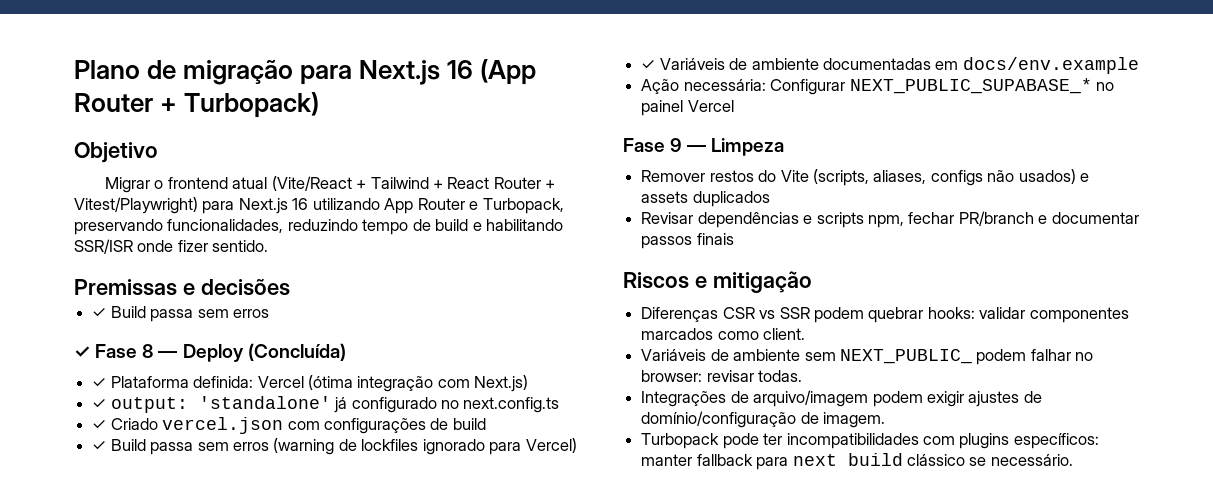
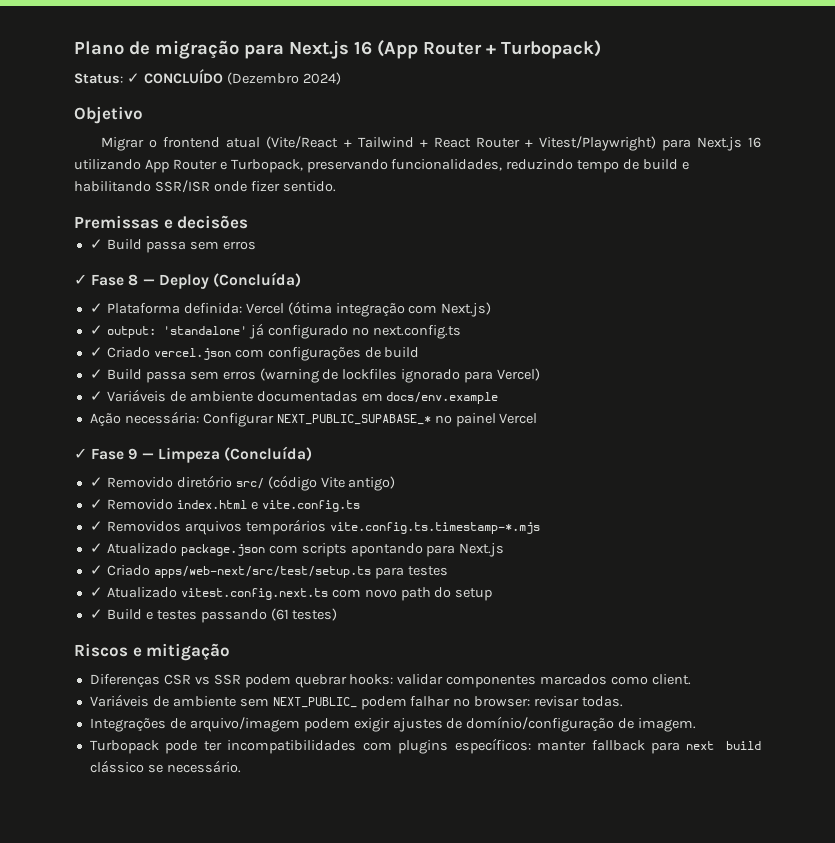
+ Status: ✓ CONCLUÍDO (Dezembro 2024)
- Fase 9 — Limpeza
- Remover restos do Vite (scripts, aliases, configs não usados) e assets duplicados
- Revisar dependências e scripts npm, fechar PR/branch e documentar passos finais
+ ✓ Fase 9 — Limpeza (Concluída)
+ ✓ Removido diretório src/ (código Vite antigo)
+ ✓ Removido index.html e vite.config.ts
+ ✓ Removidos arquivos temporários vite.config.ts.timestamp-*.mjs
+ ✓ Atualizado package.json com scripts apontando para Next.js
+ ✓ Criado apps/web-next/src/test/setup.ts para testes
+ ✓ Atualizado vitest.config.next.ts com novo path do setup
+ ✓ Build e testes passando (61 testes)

▶ _EXERCISE BRIEF_
The response is the exact set of lines from the one holding "- Fase 9 — Limpeza" through the last line of the material.

▶ _WRITTEN RESPONSE_
- Fase 9 — Limpeza
- Remover restos do Vite (scripts, aliases, configs não usados) e assets duplicados
- Revisar dependências e scripts npm, fechar PR/branch e documentar passos finais
+ ✓ Fase 9 — Limpeza (Concluída)
+ ✓ Removido diretório src/ (código Vite antigo)
+ ✓ Removido index.html e vite.config.ts
+ ✓ Removidos arquivos temporários vite.config.ts.timestamp-*.mjs
+ ✓ Atualizado package.json com scripts apontando para Next.js
+ ✓ Criado apps/web-next/src/test/setup.ts para testes
+ ✓ Atualizado vitest.config.next.ts com novo path do setup
+ ✓ Build e testes passando (61 testes)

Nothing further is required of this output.